Why must this house of fragility be sundered so by the pall of disorganisation that ye wreck so uncaringly upon us?
Why must we wallow, we entrench ourselves, in this mire of sloth, and filth, and bile, and disease?
We, who throw open the door open to sickness and yell ‘come and see thou shrine!’ then remove this last barrier of its hinges and dump it upon the pile of detritus that scatters this townhouse.

Do we live at the tip?
Are we the concentrated ibis picking at the sick flesh of the undulating beast that we call a floor?

The dust!
Give me strength to not mention the dust as if it were not omnipresent nor did it make the outside world opaque through our curtainless windows, if it did not layer me so as if I had transmorphed into a forgotten trinket, placed atop a forgotten shelf in a forgotten museum.
The blanket of grime now be’th so present that no vacuum would dare allow itself to be switched on to function, brooms quiver and shake at the prospect of dislodging even one granule of this growing dust fire; it shall consume us my house-mate I am sure of it!

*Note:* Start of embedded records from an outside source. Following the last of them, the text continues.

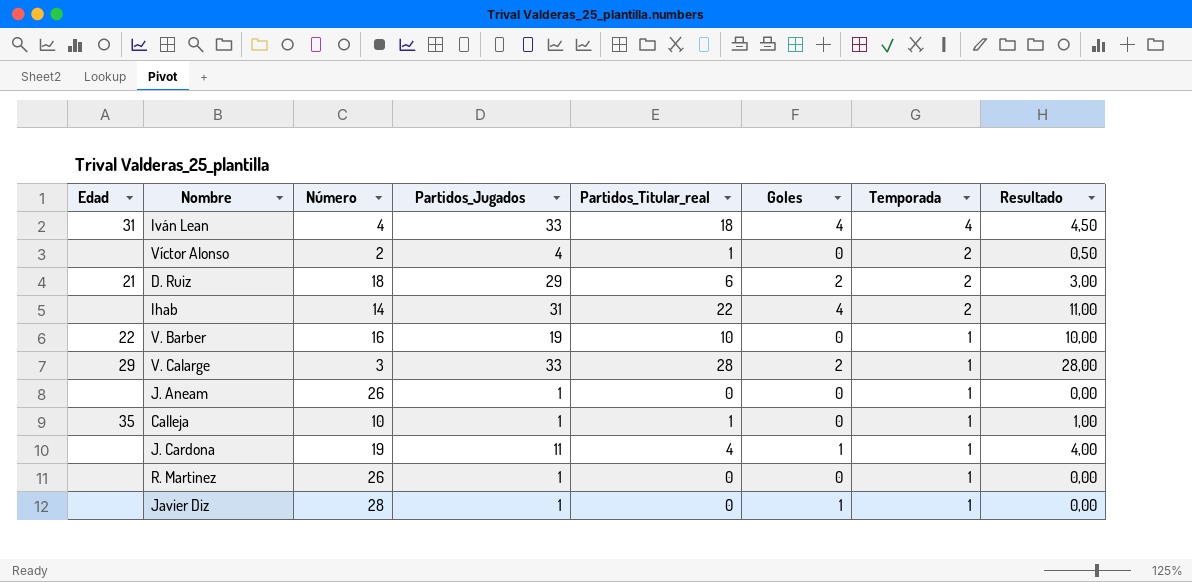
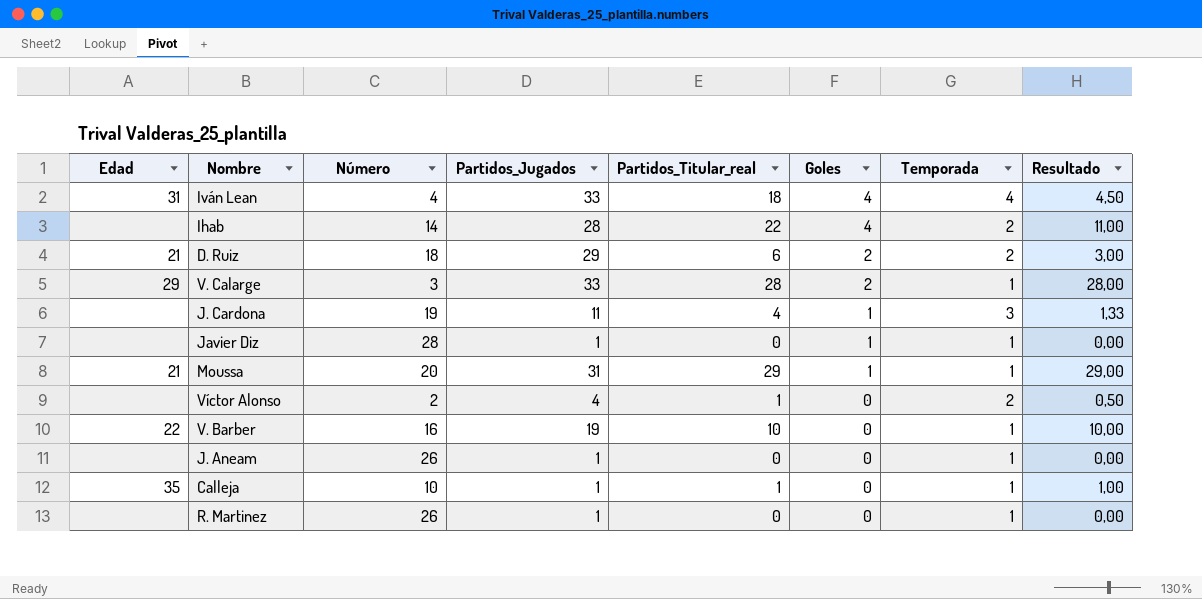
row order: Temporada descending -> Goles descending
Ihab | Partidos_Jugados: 31 -> 28
J. Cardona | Temporada: 1 -> 3
J. Cardona | Resultado: 4,00 -> 1,33
row Moussa: none -> 21 | 20 | 31 | 29 | 1 | 1 | 29,00

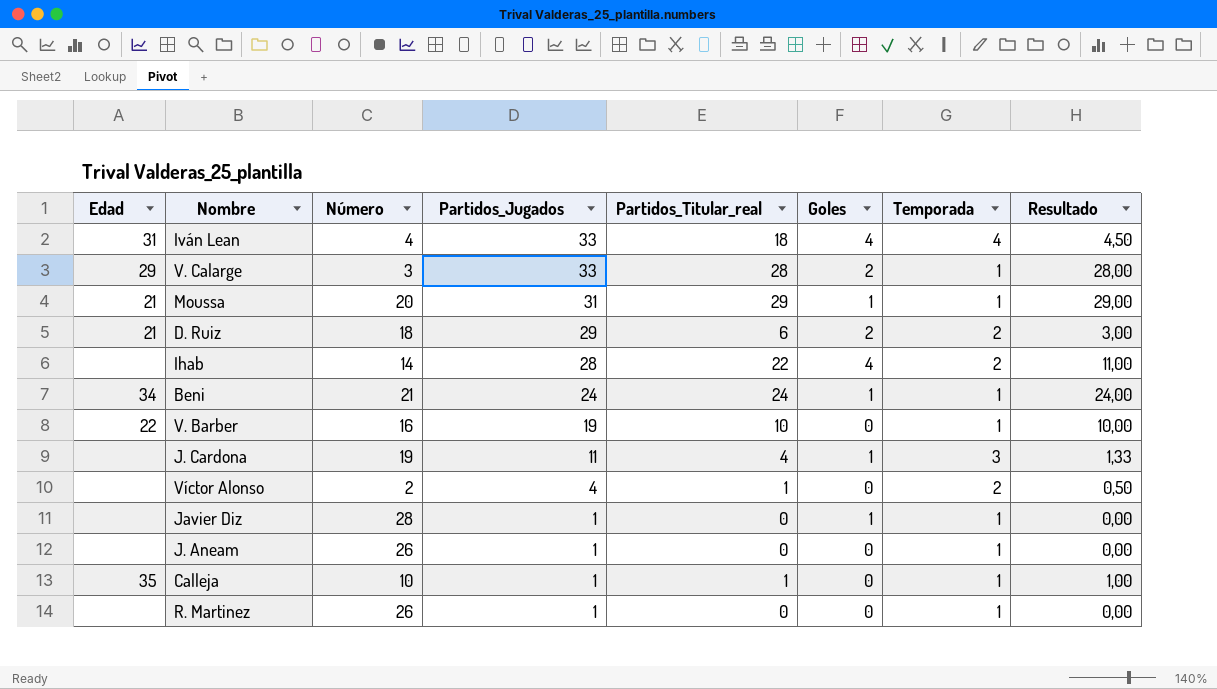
row order: Goles descending -> Partidos_Jugados descending
row Beni: none -> 34 | 21 | 24 | 24 | 1 | 1 | 24,00

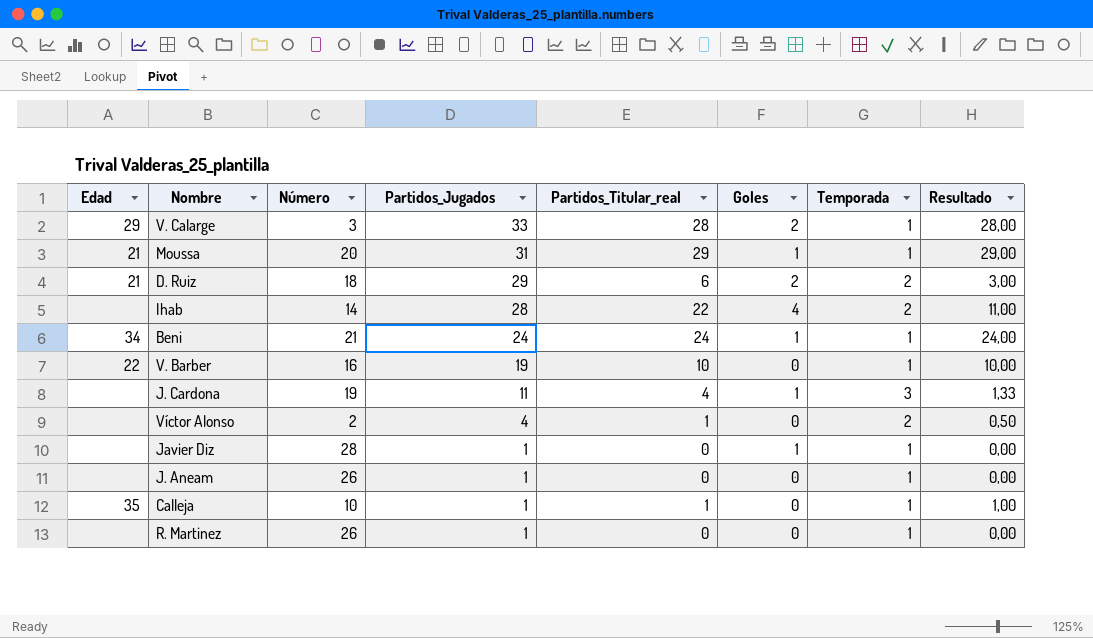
row Iván Lean: 31 | 4 | 33 | 18 | 4 | 4 | 4,50 -> none

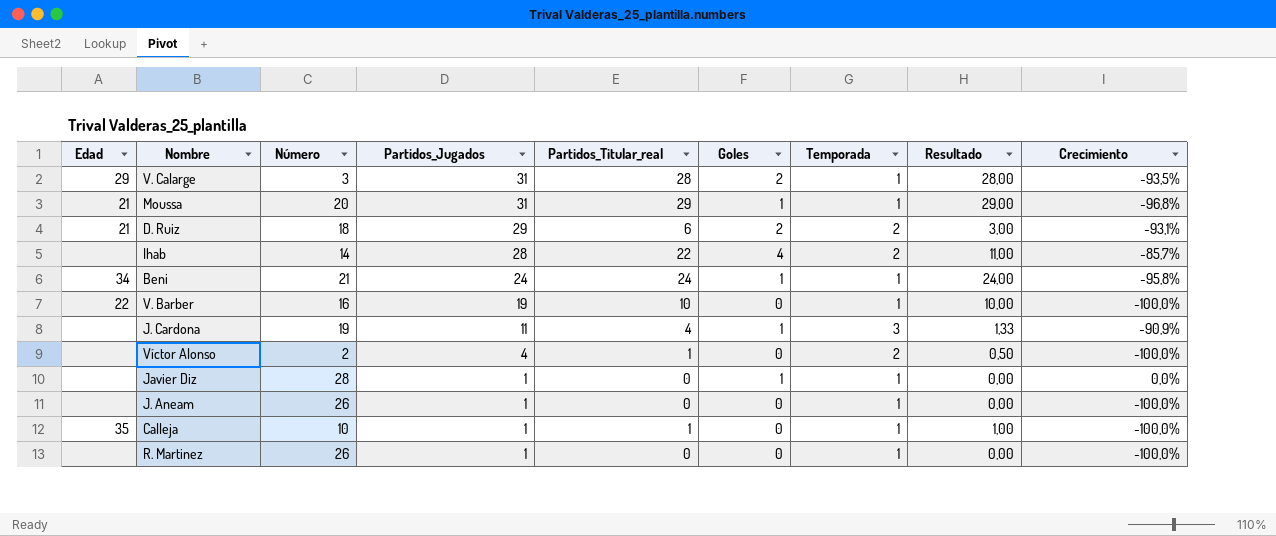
column Crecimiento | formula: none -> ([Goles] - [Partidos_Jugados]) / [Partidos_Jugados]
V. Calarge | Partidos_Jugados: 33 -> 31

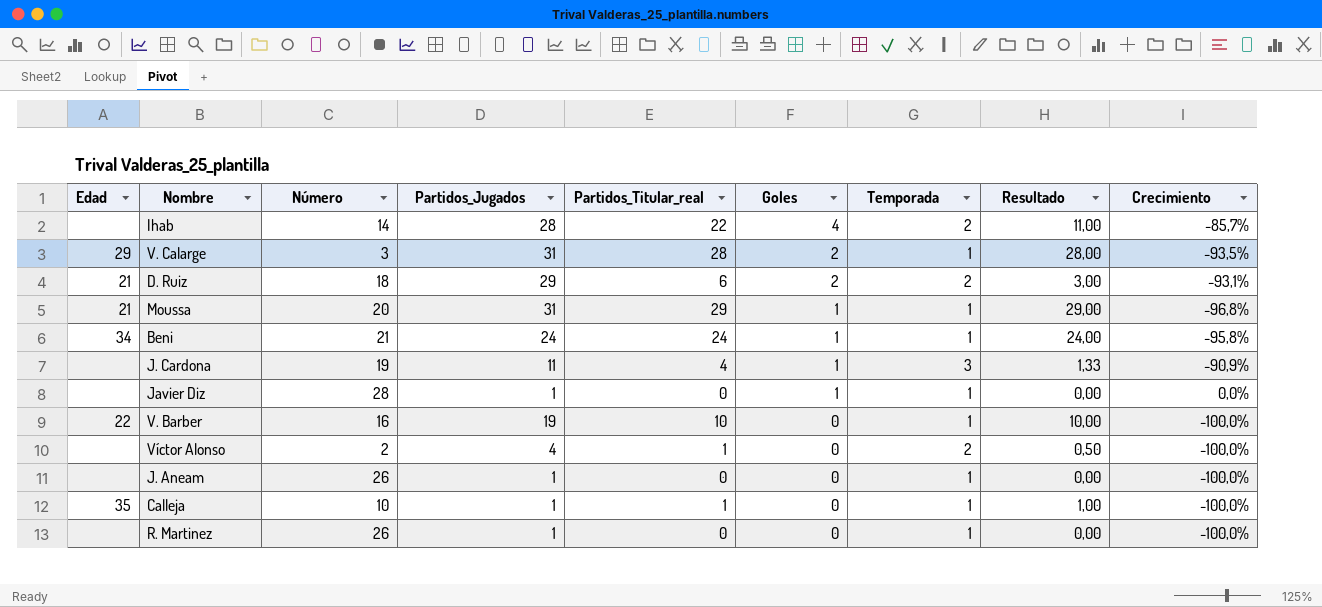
row order: Partidos_Jugados descending -> Goles descending

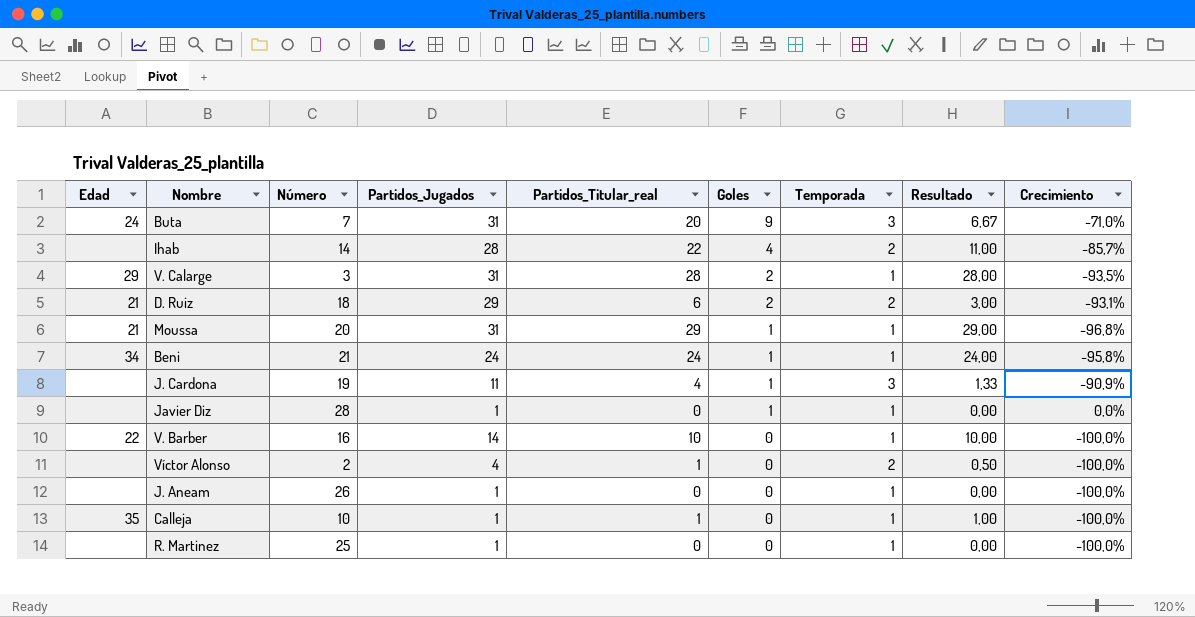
row Buta: none -> 24 | 7 | 31 | 20 | 9 | 3 | 6,67 | -71,0%
V. Barber | Partidos_Jugados: 19 -> 14
R. Martinez | Número: 26 -> 25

I bring this letter to the fridge with a heavy heart, I know it to be destined only for the unnoticed, I know that you shall read this note with the chances of a nearby swan that transforms itself into a rocket and then travels to the moon.
Why must you ignore my pleas so fervently?

A towel upon the ground.
I place thee in the washing basket and in one day it hath appeared again!
Magic, I call, magic, I cry.
I wash this towel, drying it thoroughly and folding it neatly, and, as if devil wants only to lead me distraught, I find the towel back in its damp beginning of a pile, growing mould and beckoning the final slip of my sanity.

Please, please undo me from this knot and allow me the rest I so much desire.
I can not dry the sink again, I cannot!

The crumbs, dear friend, my god the horror of crumbs that line every crack of our kitchen.
The plates….

I leave these ruminations now with a final plea:
Place your towel in the basket, not for me, but for your king and your country.

-Your housemate.

Pscrpt: I will be late with my portion of this weeks rent as I have just bought an antique typewriter.